Full Text Finder Information Sessions
August 4 @ 2 p.m. — LSM Conference Room, Library of Science & Medicine
August 8 @ 2 p.m. — Pane Room, Alexander Library
August 11 @ 2 p.m. — Pane Room, Alexander Library
Buttons! Buttons for Everyone!
Custom buttons are now available from the Communications Department.
The buttons we mentioned in the July issue of The Agenda proved a popular giveaway at the New Student Orientations in New Brunswick. This is a relatively low-cost and fun way to run a promotion or to market something at the Libraries. If you are interested in borrowing our machine for a project, please make sure to purchase the supplies that are available here. We’re happy to train you or your student workers on how to create buttons.
You’ve Got People, Now What?
August 3, 2016
9 a.m. – 1 p.m.NEW DATE!
This course is ideal for new and experienced managers, supervisors, and administrators who have direct reports and would like to apply their knowledge of personal styles to flexibly manage their staff.
Location: Pane Room, 1st floor, Alexander Library
RSVP: Erica Parin on behalf of the Professional Development Committee
Manager as Leader – Developing Staff
August 30, 2016
9 a.m. – 12 p.m.
This course is ideal for managers, supervisors, and administrators who would like to sharpen their situational leadership skills and discover how flexible and effective they are in a variety of situations with staff.
Location: Pane Room, 1st floor, Alexander Library
RSVP: Erica Parin on behalf of the Professional Development Committee
Image credit: Ingfbruno – Own work, CC BY-SA 3.0, https://commons.wikimedia.org/w/index.php?curid=27955753
The Libraries now have a Central drive (T:\CENTRAL) where shared items of interest to all areas of the Libraries can be stored. The plan is to eventually store shared resources, information, procedures, and manuals in this location. Currently, it contains folders for Assessments, Collection Development and Management, Communications and Marketing, Photos and Media, Procedures and Resources, and Visual Identity, but more folders will be added as needed. Some of the folders are read-only, while others like Photos and Media are available to all for adding materials.
Please take some time to peruse the folders:
Jeanne Boyle recently sent an invitation to view the LibQUAL+ survey results now stored in the Assessments folder.
Under Visual Identity, you will find resources that are useful if you are making flyers, advertisements, or website graphics, such as the colors, fonts, logos, and letterheads that are approved by University Communications and Marketing.
Photos and Media is a one-stop place to find images of our spaces, our events, and faculty & staff.
The communications department has also moved their folders from the ALEX drive to Central location Communications and Marketing.
Procedures and Resources currently holds the recent communications policies for photography and fielding requests to photograph in the Libraries, but will be populated with other materials, procedures, and FAQs in the future.

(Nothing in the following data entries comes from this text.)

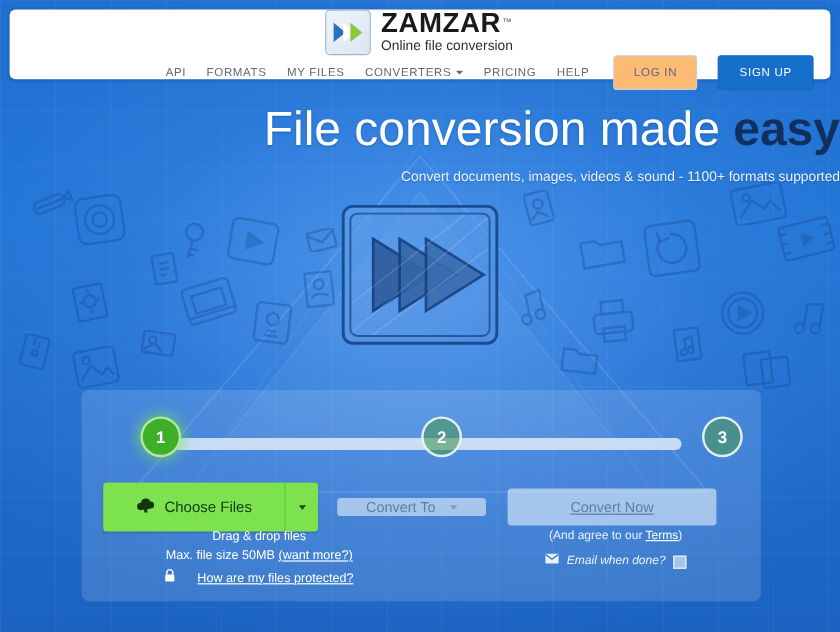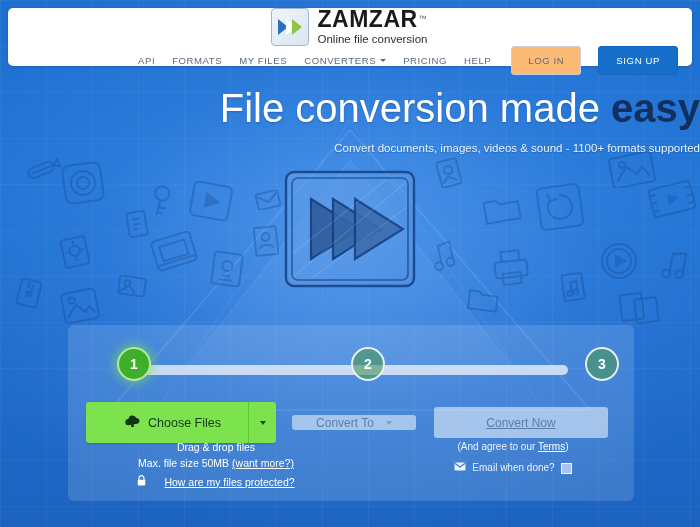--- a/index.html
+++ b/index.html
@@ -253,7 +253,6 @@
     cursor: pointer;
     width: 179px;
     flex: 0 0 auto;
-    padding-left: 11px;
   }
   .btn-choose .main {
     flex: 1;

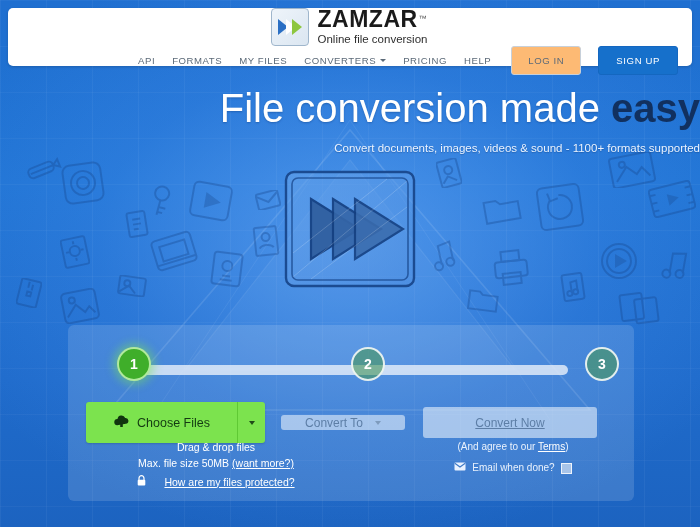--- a/index.html
+++ b/index.html
@@ -347,6 +347,7 @@
     justify-content: center;
     gap: 6px;
     margin-top: 5px;
+    font-style: italic;
   }
   .email-check {
     width: 9px; height: 9px;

These changes are partly philosophical–these are resources we all share and shouldn’t be housed on one of the unit server locations–but they are also intended to surface important materials and provide a single authoritative place to look for procedural information and guidance. If you have feedback, suggestions for how to further improve this shared drive, or materials you would like added to this drive, please speak with your unit director or supervisor.